Related to this PR, I've added some netty buffer metrics in: #11575

pinot-core/src/main/java/org/apache/pinot/core/transport/DirectOOMHandler.java

soumitra-st · 2023-09-12T17:45:15Z

Sorry for starting a new thread here, but while we are trying to "handle" OOM by resetting the netty channels, queries may still fail (I think). So, System.exit can be called instead, which will trigger the shutdown hook to shutdown the broker. This approach is simpler and has less unknowns. I am not a netty expert, hence this proposal is biased to keep it simple.

jasperjiaguo · 2023-09-12T20:05:25Z

Hey @soumitra-st

OOM by resetting the netty channels, queries may still fail (I think)

Only the queries that overlaps with the OOM event fails (inevitably). After the OOM is handled (pretty fast), all subsequent queries succeeds. I have tested this repeatitively on our perf cluster.

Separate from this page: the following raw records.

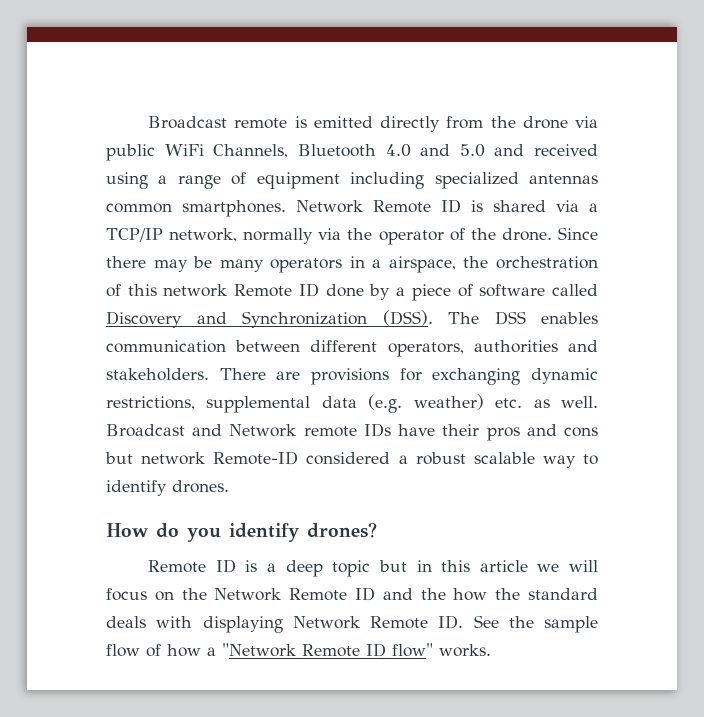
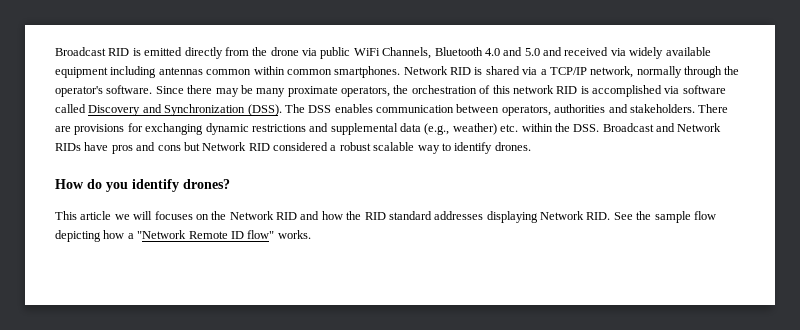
[148,116,288,129] Broadcast remote -> [55,47,130,56] Broadcast RID
[106,172,247,189] using a range of -> [610,47,711,59] via widely available
[434,172,519,189] specialized -> (157, 72) none
[182,199,461,217] smartphones. Network Remote ID -> [253,66,471,78] within common smartphones. Network RID
[318,228,552,245] via the operator of the drone. -> [684,66,740,78] [55,85,153,97] through the operator's software.
[270,256,456,273] operators in a airspace, -> [287,86,390,97] proximate operators,
[234,283,473,301] Remote ID done by a piece of -> [556,85,680,97] RID is accomplished via
[310,340,378,352] different -> (500, 108) none
[106,396,195,410] restrictions, -> [251,123,329,132] restrictions and
[368,394,403,413] (e.g. -> [424,123,450,135] (e.g.,
[533,396,598,408] [106,423,480,437] as well. Broadcast and Network remote IDs have their -> [521,123,722,132] [55,142,109,151] within the DSS. Broadcast and Network RIDs have
[141,451,299,465] network Remote-ID -> [202,142,270,151] Network RID
[148,559,471,577] Remote ID is a deep topic but in this -> [55,211,77,220] This
[106,588,147,601] focus -> [154,211,193,220] focuses
[289,587,598,601] [106,615,464,633] Remote ID and the how the standard deals with displaying Network Remote ID. -> [276,211,611,223] RID and how the RID standard addresses displaying Network RID.
[146,644,161,657] of -> [55,230,101,242] depicting

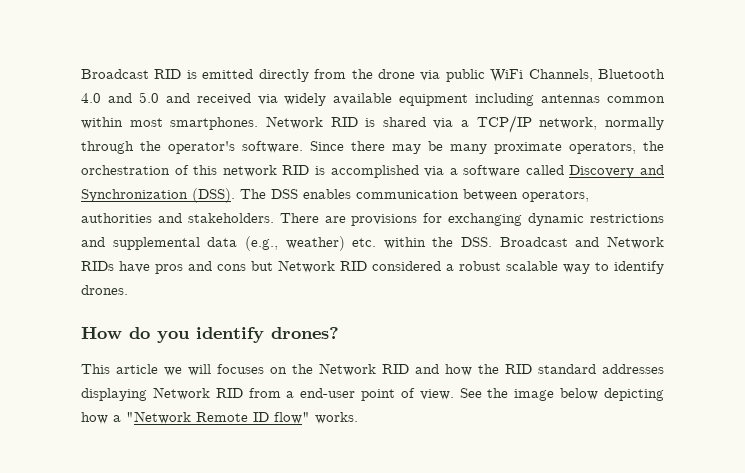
[286,69,332,75] common -> [129,118,163,127] most
(680, 90) none -> [449,168,458,175] a
[586,211,716,223] RID. See the sample flow -> [215,388,599,401] RID from a end-user point of view. See the image below

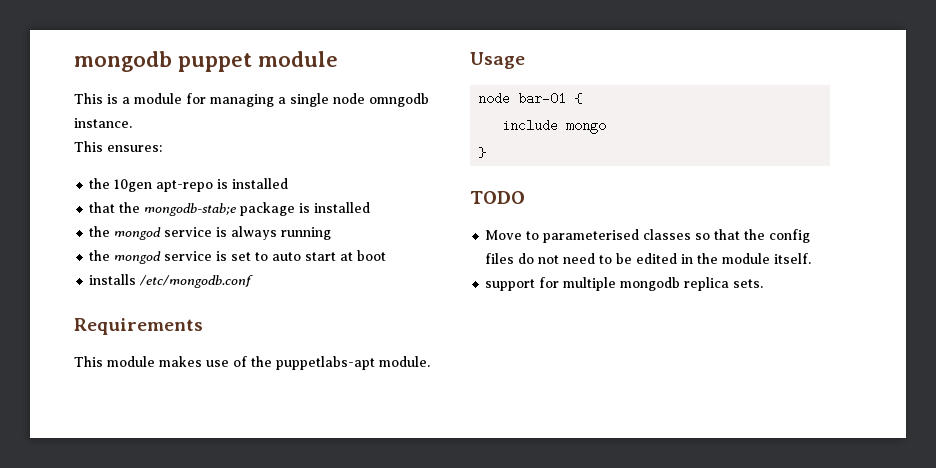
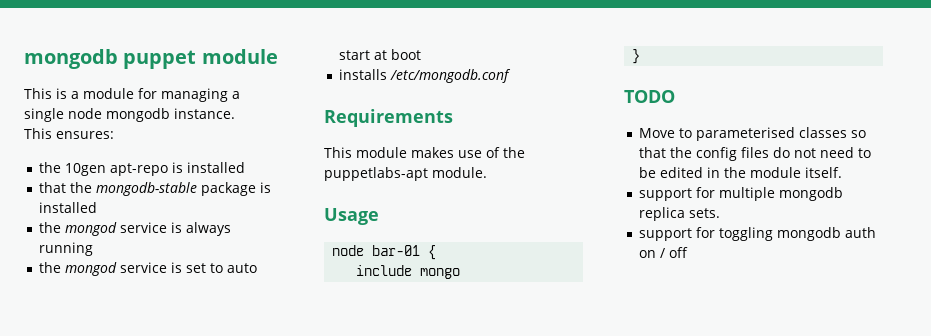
[369,93,429,107] omngodb -> [106,108,170,122] mongodb
[144,203,237,216] mongodb-stab;e -> [96,182,198,196] mongodb-stable
(764, 283) none -> [639,227,877,241] [639,247,689,258] // support for toggling mongodb auth on / off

So, System.exit can be called instead, which will trigger the shutdown hook to shutdown the broker.

This approach takes much less time than a broker restart, especially for larger clusters. In case of a rogue query is retried a few times, we will easily see all brokers taken down and take harder availability impact.

has less unknowns

Could you eleborate your concern here? I think the tests/heap dump/graphs show that we recover deterministically and the direct buffers are deallocated.

ege-st · 2023-09-12T20:09:54Z

has less unknowns

Could you eleborate your concern here? I think the tests/heap dump/graphs show that we recover deterministically and the direct buffers are deallocated.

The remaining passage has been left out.